(Itemized modification records)

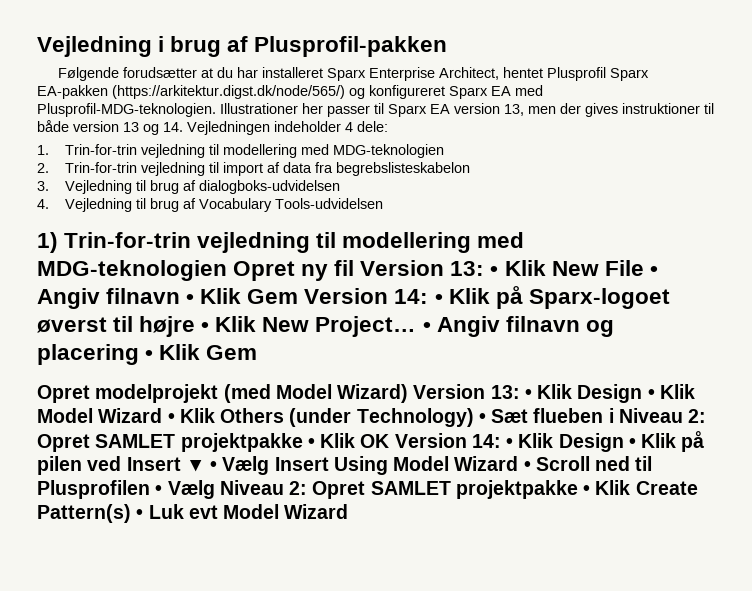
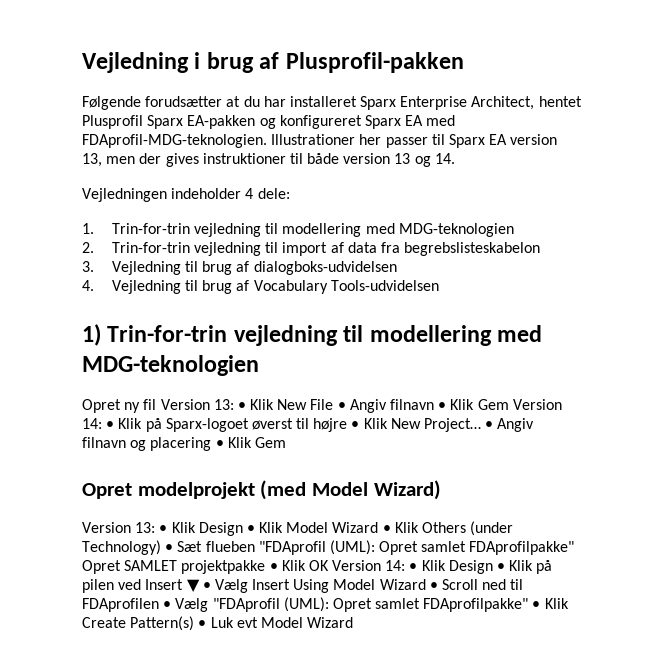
[112,85,345,99] (https://arkitektur.digst.dk/node/565/) -> (256, 122) none
[37,103,216,117] Plusprofil-MDG-teknologien. -> [82,134,267,148] FDAprofil-MDG-teknologien.
(183, 127) none -> (455, 158) //
(227, 270) none -> (259, 365) //
(409, 393) none -> (441, 490) //
[608,408,707,423] i Niveau 2: -> [258,540,575,555] "FDAprofil (UML): Opret samlet FDAprofilpakke"
[37,480,578,499] Plusprofilen • Vælg Niveau 2: Opret SAMLET projektpakke -> [82,597,529,612] FDAprofilen • Vælg "FDAprofil (UML): Opret samlet FDAprofilpakke"

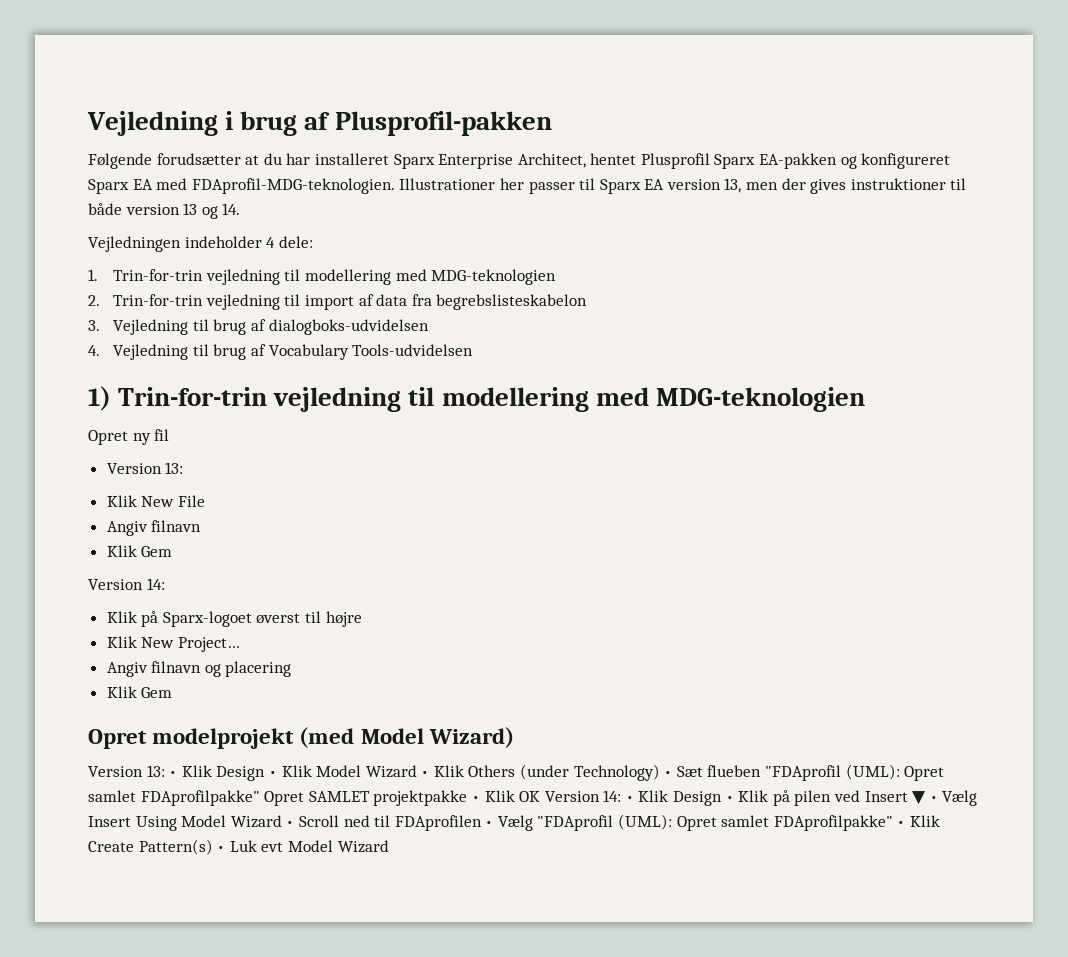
[160,399,246,410] Version 13: • -> [106,462,184,474] // Version 13: //
[337,399,562,413] [82,418,115,429] • Angiv filnavn • Klik Gem Version 14: • -> [106,520,202,536] [106,545,173,557] [88,578,165,590] // Angiv filnavn // Klik Gem // Version 14: //
[351,421,360,429] • -> (362, 619) //
[485,421,494,429] • -> (240, 644) //
[215,440,224,448] • -> (292, 669) //

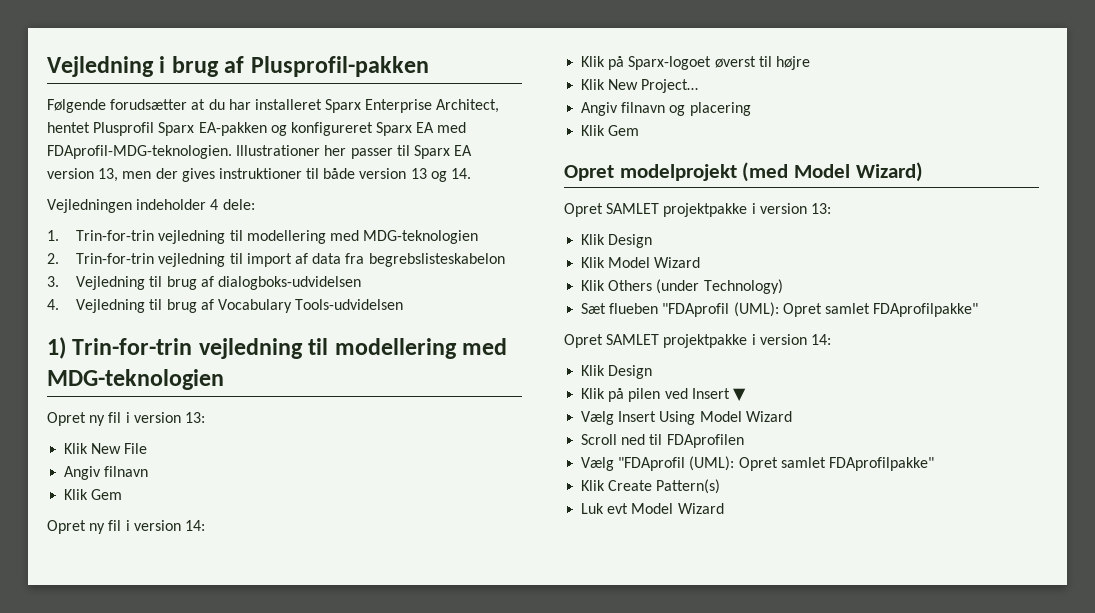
[106,463,162,474] // Version -> [125,412,181,423] i version
[88,579,143,590] Version -> [47,520,181,534] Opret ny fil i version
[88,765,277,781] Version 13: • Klik Design • -> [564,203,831,217] [581,234,653,248] Opret SAMLET projektpakke i version 13: // Klik Design //
[421,771,430,777] • -> (701, 262) //
[664,771,673,777] • -> (783, 286) //
[264,790,734,806] Opret SAMLET projektpakke • Klik OK Version 14: • Klik Design • -> [564,334,831,348] [581,365,653,379] // Opret SAMLET projektpakke i version 14: // Klik Design //
[929,796,938,802] • -> (746, 394) //
[286,821,295,827] • -> (792, 416) //
[485,821,494,827] • -> (744, 441) //
[897,821,906,827] • -> (934, 464) //
[217,846,226,852] • -> (721, 486) //

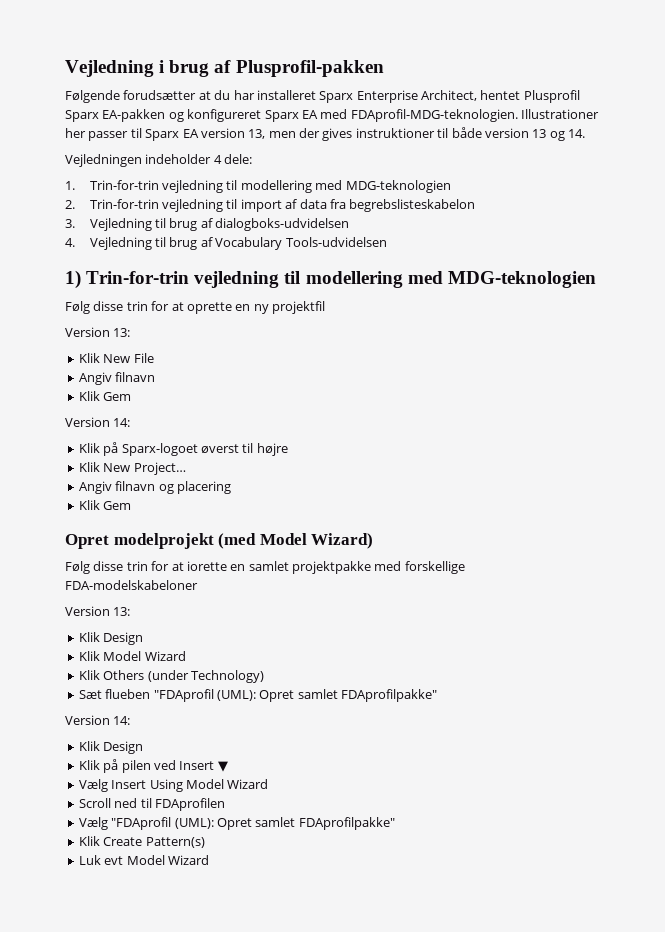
[47,412,181,426] Opret ny fil i version -> [65,301,325,314] [65,327,110,337] Følg disse trin for at oprette en ny projektfil // Version
[47,520,181,534] Opret ny fil i version -> [65,417,110,427] Version
[564,203,807,217] Opret SAMLET projektpakke i version -> [65,561,465,574] [65,580,198,590] [65,606,110,616] Følg disse trin for at iorette en samlet projektpakke med forskellige FDA-modelskabeloner // Version
[564,334,807,348] Opret SAMLET projektpakke i version -> [65,715,110,725] Version

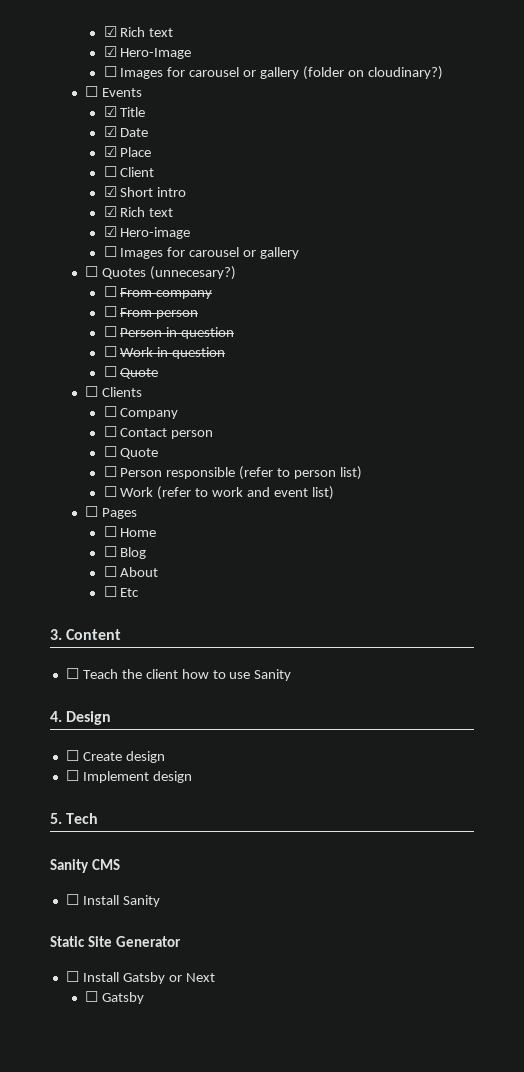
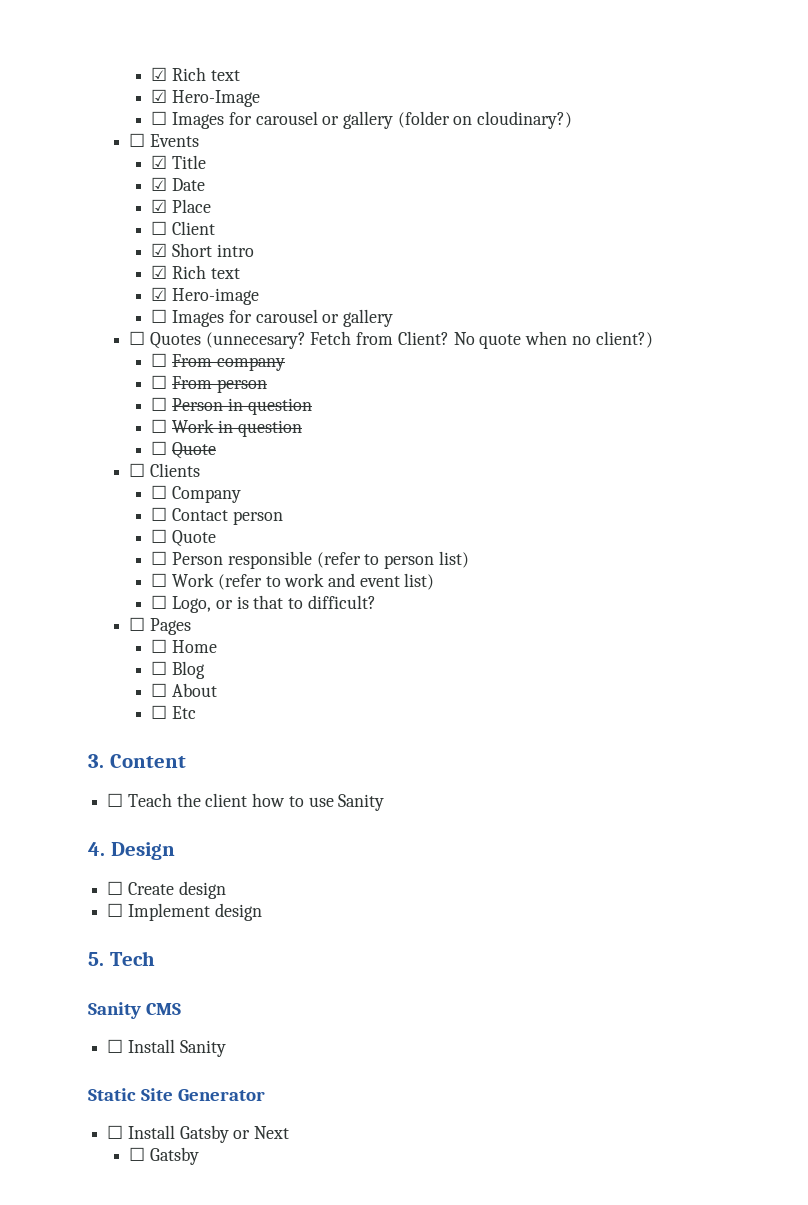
[149,266,236,280] (unnecesary?) -> [205,331,653,349] (unnecesary? Fetch from Client? No quote when no client?)
(334, 493) none -> [151,595,376,613] // ☐ Logo, or is that to difficult?

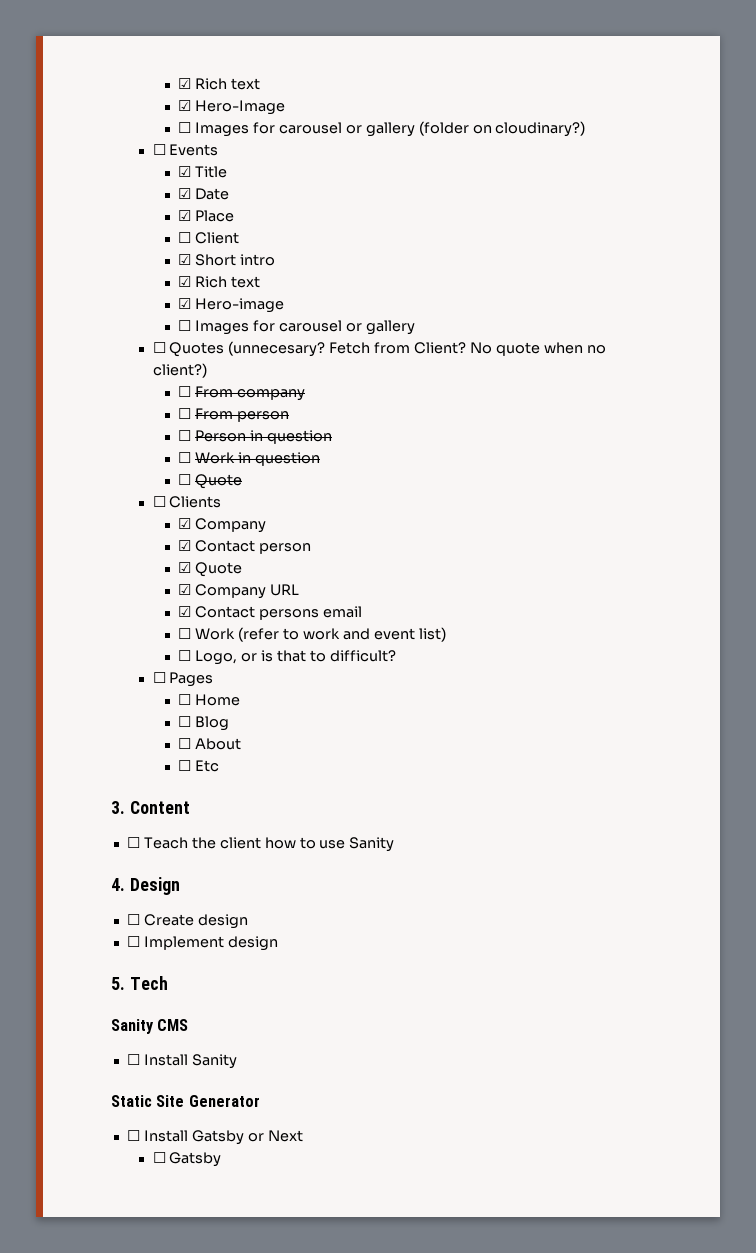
[151,485,168,499] ☐ -> [178,518,192,529] ☑
[151,507,168,521] ☐ -> [178,540,192,551] ☑
[151,529,217,547] [151,551,469,569] ☐ Quote // ☐ Person responsible (refer to person list) -> [178,562,243,577] [178,584,299,599] [178,606,362,620] ☑ Quote // ☑ Company URL // ☑ Contact persons email

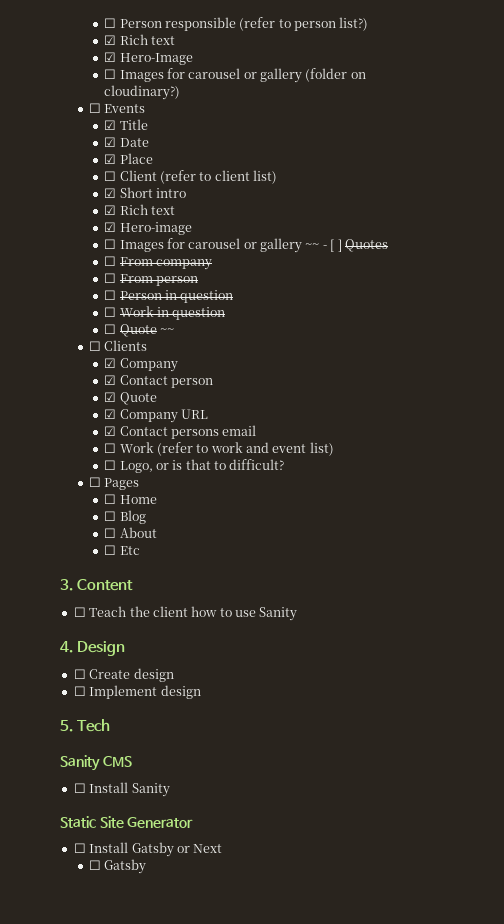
(178, 83) none -> [104,17,369,31] ☐ Person responsible (refer to person list?) //
(240, 238) none -> [159,170,278,184] (refer to client list)
[152,341,606,357] [152,363,207,378] // ☐ Quotes (unnecesary? Fetch from Client? No quote when no client?) -> [305,239,388,252] ~~ - [ ] Quotes
(243, 481) none -> [159,328,174,334] ~~

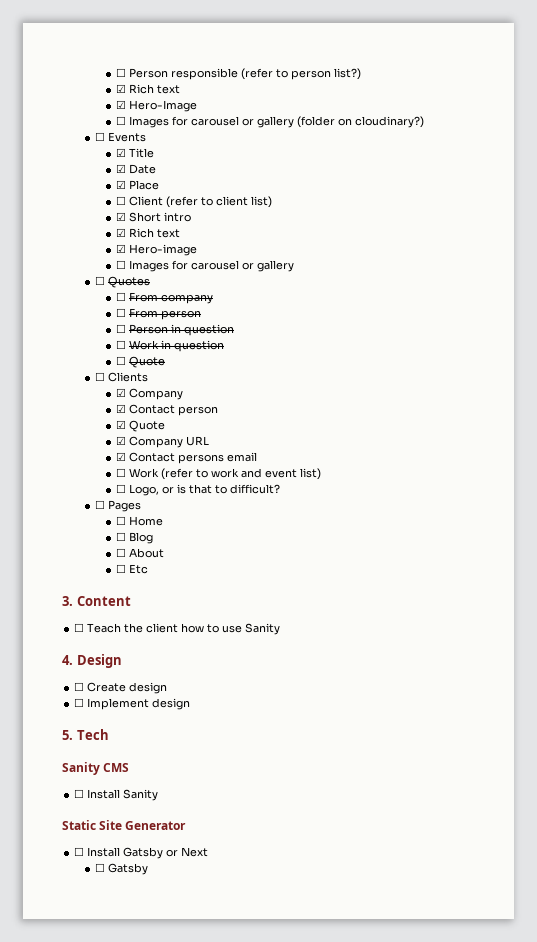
[305,239,342,252] ~~ - [ ] -> [95,276,106,285] // ☐
[159,328,174,334] ~~ -> (166, 362) none

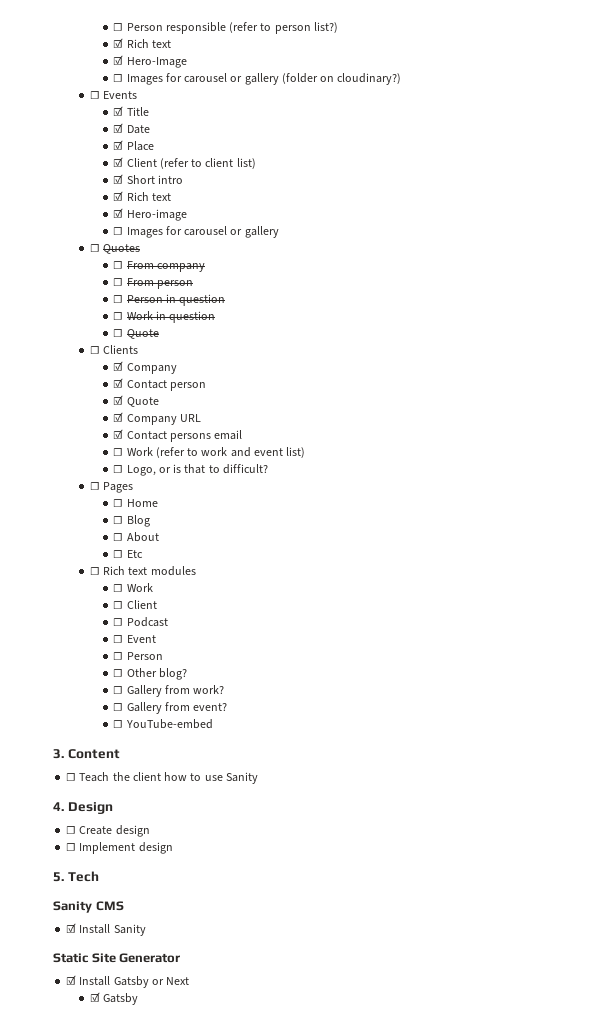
[116,196,127,205] ☐ -> [113,157,124,167] ☑
(149, 569) none -> [89,566,196,576] [113,583,153,592] [113,600,157,609] [113,617,168,627] [113,635,156,643] [113,652,163,660] [113,668,187,680] [113,685,225,697] [113,702,228,714] [113,719,213,729] // ☐ Rich text modules // ☐ Work // ☐ Client // ☐ Podcast // ☐ Event // ☐ Person // ☐ Other blog? // ☐ Gallery from work? // ☐ Gallery from event? // ☐ YouTube-embed
[74,789,85,798] ☐ -> [66,923,77,933] ☑
[74,847,85,856] ☐ -> [66,975,77,985] ☑
[95,863,106,872] ☐ -> [89,992,100,1002] ☑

> [Description of the task] Give the number of lines in the entries that contain the word "FDAprofilpakke", with no other text.

> [Task output] 2